------ Provided material

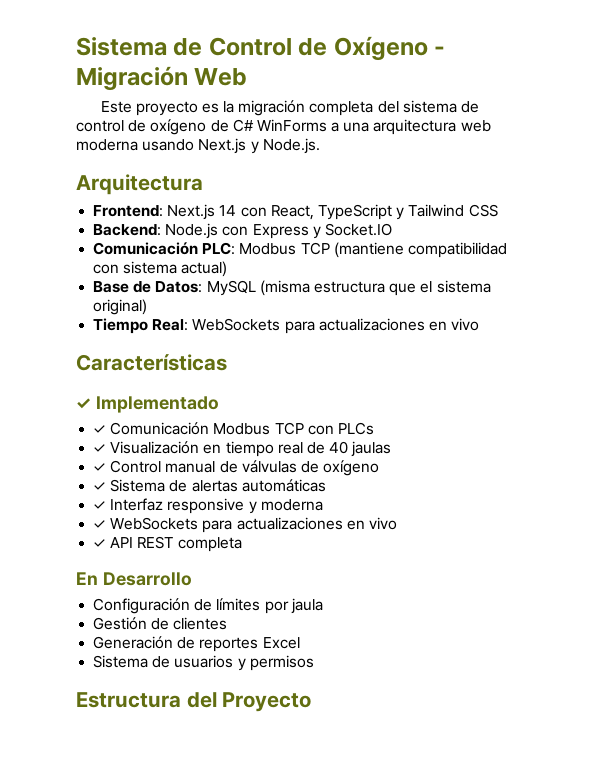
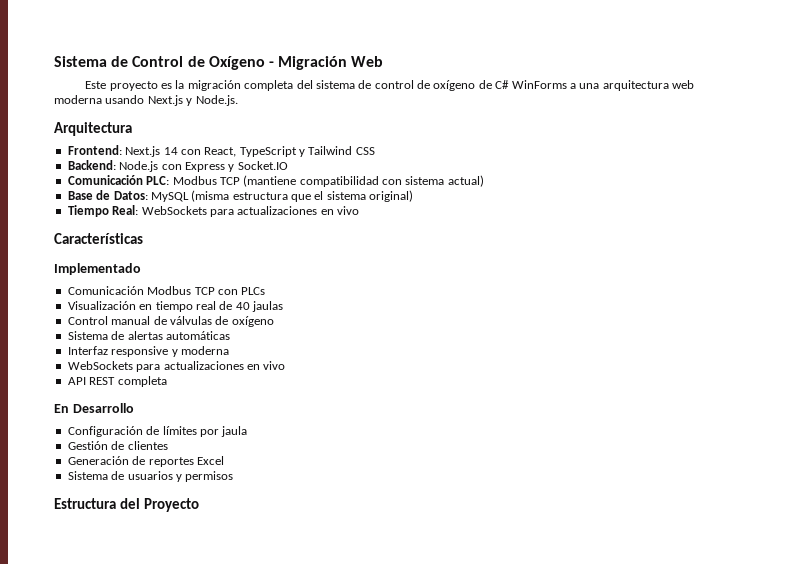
- ✓ Implementado
+ Implementado
- ✓ Comunicación Modbus TCP con PLCs
+ Comunicación Modbus TCP con PLCs
- ✓ Visualización en tiempo real de 40 jaulas
+ Visualización en tiempo real de 40 jaulas
- ✓ Control manual de válvulas de oxígeno
+ Control manual de válvulas de oxígeno
- ✓ Sistema de alertas automáticas
+ Sistema de alertas automáticas
- ✓ Interfaz responsive y moderna
- ✓ WebSockets para actualizaciones en vivo
- ✓ API REST completa
+ Interfaz responsive y moderna
+ WebSockets para actualizaciones en vivo
+ API REST completa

------------

• What the task asks:
The answer is the run of lines that starts at the one containing "- ✓ API REST completa" and ends at the last line of the material, reproduced exactly.

• Response area:
- ✓ API REST completa
+ Interfaz responsive y moderna
+ WebSockets para actualizaciones en vivo
+ API REST completa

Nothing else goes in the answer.